Here’s a worrisome survey item from last week that caught my attention: Many college students are signing on the dotted line for student loans they don’t fully understand.
So many thousands of dollars on the line and they don’t know the terms and the numbers?
According to the report from the nonprofit Young Invincibles, nearly two-thirds of student loan borrowers misunderstood or were surprised by details of the loan process. For example, when asked about the monthly repayment, 20 percent acknowledged that the amount was unexpected.
Comments from three of the anonymous students quoted in the report offer more context:
“I did not fully understand the extent to which I was getting myself into. All I knew was in order to pay tuition, I would need to take out private and federal loans.”
“Obviously, I understood that I would have to repay my loans upon graduation. However, I did not realize how much interest (it) would take.”
“Looking back, I wish I asked a million more questions than what I did, but at the same time I don’t think I knew what to ask.”
With student loan debt now at a staggering $1 trillion, according to the latest estimate, there has been a whole lot of uninformed borrowing going on among the 37 million Americans who currently owe on their college loans.

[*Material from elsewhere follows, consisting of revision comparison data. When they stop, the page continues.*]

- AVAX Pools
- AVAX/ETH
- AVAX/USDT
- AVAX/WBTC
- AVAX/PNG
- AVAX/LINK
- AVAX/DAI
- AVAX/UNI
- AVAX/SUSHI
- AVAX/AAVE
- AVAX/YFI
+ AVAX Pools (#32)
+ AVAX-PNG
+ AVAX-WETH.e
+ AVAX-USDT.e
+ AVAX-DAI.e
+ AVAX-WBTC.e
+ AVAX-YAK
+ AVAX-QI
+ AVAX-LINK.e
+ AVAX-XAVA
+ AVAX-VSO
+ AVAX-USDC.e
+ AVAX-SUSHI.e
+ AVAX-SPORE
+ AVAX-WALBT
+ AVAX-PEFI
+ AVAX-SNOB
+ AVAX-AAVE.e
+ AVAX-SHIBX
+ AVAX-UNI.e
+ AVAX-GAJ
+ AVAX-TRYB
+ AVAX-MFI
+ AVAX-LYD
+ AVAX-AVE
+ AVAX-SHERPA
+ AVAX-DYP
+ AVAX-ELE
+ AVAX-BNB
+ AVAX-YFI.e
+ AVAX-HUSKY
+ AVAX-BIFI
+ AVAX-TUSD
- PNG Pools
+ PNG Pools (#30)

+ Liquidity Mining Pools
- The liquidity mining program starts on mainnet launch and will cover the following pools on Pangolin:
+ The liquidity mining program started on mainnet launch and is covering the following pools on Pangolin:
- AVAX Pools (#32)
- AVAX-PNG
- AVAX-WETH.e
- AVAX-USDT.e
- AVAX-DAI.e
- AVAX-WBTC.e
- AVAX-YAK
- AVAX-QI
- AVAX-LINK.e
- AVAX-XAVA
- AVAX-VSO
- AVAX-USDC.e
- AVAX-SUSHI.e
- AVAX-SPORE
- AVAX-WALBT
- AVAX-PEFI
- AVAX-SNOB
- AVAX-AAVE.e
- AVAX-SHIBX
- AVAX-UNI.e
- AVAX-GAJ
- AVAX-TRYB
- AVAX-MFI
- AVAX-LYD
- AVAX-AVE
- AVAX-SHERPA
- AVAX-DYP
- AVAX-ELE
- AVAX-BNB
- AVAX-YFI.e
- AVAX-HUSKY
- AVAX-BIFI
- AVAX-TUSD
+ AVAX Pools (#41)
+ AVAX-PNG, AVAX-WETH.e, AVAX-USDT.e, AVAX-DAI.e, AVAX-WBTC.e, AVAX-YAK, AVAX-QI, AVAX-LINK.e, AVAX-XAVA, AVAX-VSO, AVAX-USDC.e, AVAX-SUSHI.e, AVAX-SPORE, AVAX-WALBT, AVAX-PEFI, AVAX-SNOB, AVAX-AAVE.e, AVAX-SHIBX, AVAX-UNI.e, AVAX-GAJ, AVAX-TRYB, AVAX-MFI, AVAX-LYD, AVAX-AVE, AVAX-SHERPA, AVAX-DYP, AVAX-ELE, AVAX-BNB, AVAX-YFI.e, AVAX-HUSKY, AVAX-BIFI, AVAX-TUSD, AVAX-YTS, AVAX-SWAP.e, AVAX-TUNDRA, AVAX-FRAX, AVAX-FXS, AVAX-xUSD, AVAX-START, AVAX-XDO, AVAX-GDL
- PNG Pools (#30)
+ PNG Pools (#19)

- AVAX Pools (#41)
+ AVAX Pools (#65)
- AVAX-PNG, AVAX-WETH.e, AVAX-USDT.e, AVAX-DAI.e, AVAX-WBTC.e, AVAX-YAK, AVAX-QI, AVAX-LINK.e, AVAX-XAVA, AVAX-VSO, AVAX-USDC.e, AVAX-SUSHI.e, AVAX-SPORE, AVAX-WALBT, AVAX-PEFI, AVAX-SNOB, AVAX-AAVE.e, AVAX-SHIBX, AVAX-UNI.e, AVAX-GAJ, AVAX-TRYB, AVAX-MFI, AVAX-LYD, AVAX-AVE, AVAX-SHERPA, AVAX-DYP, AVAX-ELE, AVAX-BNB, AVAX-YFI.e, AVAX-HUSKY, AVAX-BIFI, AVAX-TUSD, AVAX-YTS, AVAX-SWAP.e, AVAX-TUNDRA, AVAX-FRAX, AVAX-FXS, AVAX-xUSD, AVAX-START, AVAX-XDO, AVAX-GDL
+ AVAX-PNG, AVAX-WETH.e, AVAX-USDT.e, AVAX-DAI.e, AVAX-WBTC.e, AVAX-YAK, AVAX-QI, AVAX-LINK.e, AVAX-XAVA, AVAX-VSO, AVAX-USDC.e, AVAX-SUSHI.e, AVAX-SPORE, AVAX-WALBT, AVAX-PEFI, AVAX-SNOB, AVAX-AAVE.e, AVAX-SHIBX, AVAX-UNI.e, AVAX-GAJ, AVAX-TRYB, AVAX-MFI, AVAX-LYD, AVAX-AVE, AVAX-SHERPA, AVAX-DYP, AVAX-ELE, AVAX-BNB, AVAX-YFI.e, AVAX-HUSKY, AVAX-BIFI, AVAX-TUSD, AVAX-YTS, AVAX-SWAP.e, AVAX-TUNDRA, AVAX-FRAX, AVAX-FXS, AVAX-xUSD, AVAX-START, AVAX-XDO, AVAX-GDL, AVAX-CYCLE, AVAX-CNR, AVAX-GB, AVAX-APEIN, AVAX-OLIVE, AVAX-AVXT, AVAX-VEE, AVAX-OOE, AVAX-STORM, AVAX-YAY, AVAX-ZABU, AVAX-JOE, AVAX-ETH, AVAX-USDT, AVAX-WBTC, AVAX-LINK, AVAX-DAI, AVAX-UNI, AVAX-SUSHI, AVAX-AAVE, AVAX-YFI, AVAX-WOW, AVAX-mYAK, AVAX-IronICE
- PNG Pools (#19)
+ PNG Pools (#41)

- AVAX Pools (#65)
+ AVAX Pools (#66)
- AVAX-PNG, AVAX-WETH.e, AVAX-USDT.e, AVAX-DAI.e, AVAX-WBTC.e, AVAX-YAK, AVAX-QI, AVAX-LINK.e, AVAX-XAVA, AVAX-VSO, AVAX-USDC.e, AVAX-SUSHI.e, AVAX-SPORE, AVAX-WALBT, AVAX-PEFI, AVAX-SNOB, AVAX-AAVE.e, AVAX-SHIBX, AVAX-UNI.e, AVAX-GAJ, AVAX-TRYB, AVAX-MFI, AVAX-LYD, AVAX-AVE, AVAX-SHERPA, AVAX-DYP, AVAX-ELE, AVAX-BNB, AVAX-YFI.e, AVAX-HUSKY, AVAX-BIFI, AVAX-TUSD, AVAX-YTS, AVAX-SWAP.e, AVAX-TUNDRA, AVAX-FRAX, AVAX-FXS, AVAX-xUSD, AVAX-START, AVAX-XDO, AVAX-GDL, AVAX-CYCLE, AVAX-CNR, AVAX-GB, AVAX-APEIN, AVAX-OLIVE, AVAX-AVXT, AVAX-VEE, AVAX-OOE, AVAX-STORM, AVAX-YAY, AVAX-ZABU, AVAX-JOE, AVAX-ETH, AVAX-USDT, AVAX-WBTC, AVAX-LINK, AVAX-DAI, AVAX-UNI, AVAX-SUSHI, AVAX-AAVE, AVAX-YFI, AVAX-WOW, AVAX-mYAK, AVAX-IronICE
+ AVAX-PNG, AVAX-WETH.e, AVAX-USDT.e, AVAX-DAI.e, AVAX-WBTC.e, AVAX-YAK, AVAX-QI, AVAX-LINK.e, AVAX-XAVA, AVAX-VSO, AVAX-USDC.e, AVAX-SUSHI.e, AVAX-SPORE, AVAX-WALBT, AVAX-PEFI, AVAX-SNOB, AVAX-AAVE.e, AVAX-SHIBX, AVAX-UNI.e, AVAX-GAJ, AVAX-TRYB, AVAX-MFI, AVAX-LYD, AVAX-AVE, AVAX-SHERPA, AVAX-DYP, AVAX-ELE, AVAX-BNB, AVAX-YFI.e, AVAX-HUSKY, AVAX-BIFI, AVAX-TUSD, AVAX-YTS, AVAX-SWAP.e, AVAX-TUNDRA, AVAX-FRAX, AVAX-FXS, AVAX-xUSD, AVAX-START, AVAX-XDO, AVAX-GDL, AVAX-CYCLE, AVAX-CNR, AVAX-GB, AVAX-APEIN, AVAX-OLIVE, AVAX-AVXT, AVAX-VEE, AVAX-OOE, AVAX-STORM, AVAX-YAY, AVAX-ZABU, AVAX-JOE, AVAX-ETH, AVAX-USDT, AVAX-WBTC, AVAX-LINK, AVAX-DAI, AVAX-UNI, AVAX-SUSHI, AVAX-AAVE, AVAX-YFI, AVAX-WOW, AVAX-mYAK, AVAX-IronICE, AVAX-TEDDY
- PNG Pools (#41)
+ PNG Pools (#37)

But this is not so much a financial aid issue as it is a financial literacy issue. It reminds me of the housing crisis, where many families came up short partly because they didn’t understand the terms and consequently bought more house than they could afford.
Should we be surprised that many students do not understand the terms of their student loans?
Not really. After all, financial aid packages can be complex, multipage documents, and most 18-year-olds have had little or no experience with debt of any kind. And unfortunately parents might not know the answers either.
Here’s the real disappointing part: Much of the confusion and unpleasant payment surprises could be avoided if teens were exposed to just a little bit of money management training.
Yet Congress, state legislators and school boards continue to miss opportunities to require mandatory financial education courses for high school and college students.
While students and parents obviously need to comprehend the loan commitments they’re getting into, the financial aid system owns this problem too.
Mark Kantrowitz, publisher of the FinAid.org website, has been beating the drum for better financial aid disclosure standards for a long time. Kantrowitz said loan counseling provided by colleges is often minimal, and financial aid award letters might not lay out the repayment process clearly.
“Many students will sign whatever piece of paper is put in front of them,” Kantrowitz said. “They figure that they’ll figure out how to pay back the debt after they graduate. But the time to minimize student loan debt is before you incur the debt, not afterward.”
The new Consumer Financial Protection Bureau wants to help students and parents and is creating a financial aid and college cost disclosure statement. Among other things, the bureau’s Know Before You Owe project hopes to set standards that will make clear the amount of debt and corresponding monthly loan payments that will be required to cover the college tab.
Whatever the disclosure reforms, Kantrowitz said, student borrowers need to remember this: A loan is a loan is a loan.